The clearest short-side pressure is in the velocity of new positioning. Short interest has climbed to 7.6% of the free float — up nearly 16% over the past month and 5% in the last week alone. That is a meaningful and sustained build, not noise. The ORTEX short score has ticked up to 53.9, its highest reading in the trailing ten days, continuing a grind higher from around 51 in late May. Cost to borrow has also risen — now at 0.64%, up 20% on the week and 32% over the past month. On an absolute basis, the borrow rate remains low. That tells you shorts are not facing a punishing carry; they can hold positions cheaply. Availability is wide at roughly 393% — well above the threshold where a borrow squeeze becomes a near-term risk — so there is no mechanical pressure forcing shorts to cover.
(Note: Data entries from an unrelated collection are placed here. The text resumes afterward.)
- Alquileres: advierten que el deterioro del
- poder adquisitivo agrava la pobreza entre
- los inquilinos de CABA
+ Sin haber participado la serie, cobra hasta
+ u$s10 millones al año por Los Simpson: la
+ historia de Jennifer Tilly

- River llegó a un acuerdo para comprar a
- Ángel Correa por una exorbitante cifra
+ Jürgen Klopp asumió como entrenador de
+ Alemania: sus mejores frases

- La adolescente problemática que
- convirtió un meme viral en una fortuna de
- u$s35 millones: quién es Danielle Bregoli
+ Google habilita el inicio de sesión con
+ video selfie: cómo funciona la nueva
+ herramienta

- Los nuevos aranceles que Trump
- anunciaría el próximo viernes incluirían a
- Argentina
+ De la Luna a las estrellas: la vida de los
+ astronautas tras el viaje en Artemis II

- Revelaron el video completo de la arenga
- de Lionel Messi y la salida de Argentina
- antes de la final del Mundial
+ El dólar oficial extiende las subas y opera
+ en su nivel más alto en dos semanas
Options, however, tell a contrasting story. The put/call ratio has dropped to 1.13, running more than two standard deviations below its 20-day average of 1.17. That is the most call-skewed reading in recent weeks, suggesting options traders are leaning toward upside exposure into the print rather than buying downside protection. The divergence is the most interesting feature of current positioning: short sellers are quietly building in the stock-loan market while options flow tilts constructive. Both camps have a view on June 8 — they just disagree on the direction.
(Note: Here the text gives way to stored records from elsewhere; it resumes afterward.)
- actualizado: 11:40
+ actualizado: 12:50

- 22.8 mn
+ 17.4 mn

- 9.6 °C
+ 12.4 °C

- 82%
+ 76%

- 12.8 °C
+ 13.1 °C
The Street remains broadly positive, though targets have drifted lower. The analyst consensus leans bullish, with recent actions from TD Cowen, Oppenheimer, and Barclays all maintaining positive ratings after the Q1 results in early May. Barclays actually raised its target to $140 from $127 after that print. JP Morgan cut its target to $144 from $188 in late April — a notable reduction — but held its Overweight rating. The mean target now sits at $145, implying roughly 13% upside from current levels at $128.28. The bull case rests on AUM growth, diversified fee streams, and institutional appetite for alternative credit. The bear case flags a 24.6x forward earnings multiple as stretched, particularly with EPS momentum fading on both 30- and 90-day windows — the eps_momentum factor scores rank in the 21st percentile on the 90-day horizon. Forward EPS growth, however, is a genuine strength: the 12-month forward year-on-year increase ranks in the 90th percentile, suggesting the earnings trajectory is pointed firmly higher even if near-term revisions have wobbled.
The earnings track record backs a constructive reaction. The last two prints — including the Q1 announcement on May 1 and the results session on May 4 — both produced positive one-day moves of 2.2% and 3.3% respectively, with five-day follow-through of 7.5% and 4.7%. That is a consistent pattern of post-print relief rallies, though each of those sessions came from a lower starting point than the current $128.28.
Peer context reinforces how much ARES has recovered relative to the group. KKR slipped 0.6% on the week, Blackstone fell 2.7%, and Carlyle dropped 2.5%. ARES gained nearly 2.4% over the same period — one of the stronger outcomes in the alternative asset manager peer set, which makes the ongoing short build all the more notable as a contrarian bet against relative outperformance.
With the June 8 call now days away, the data to watch is whether short interest continues to accumulate into the event or begins to unwind — and whether the options market's call-skewed tilt gets reinforced or reversed as the print approaches.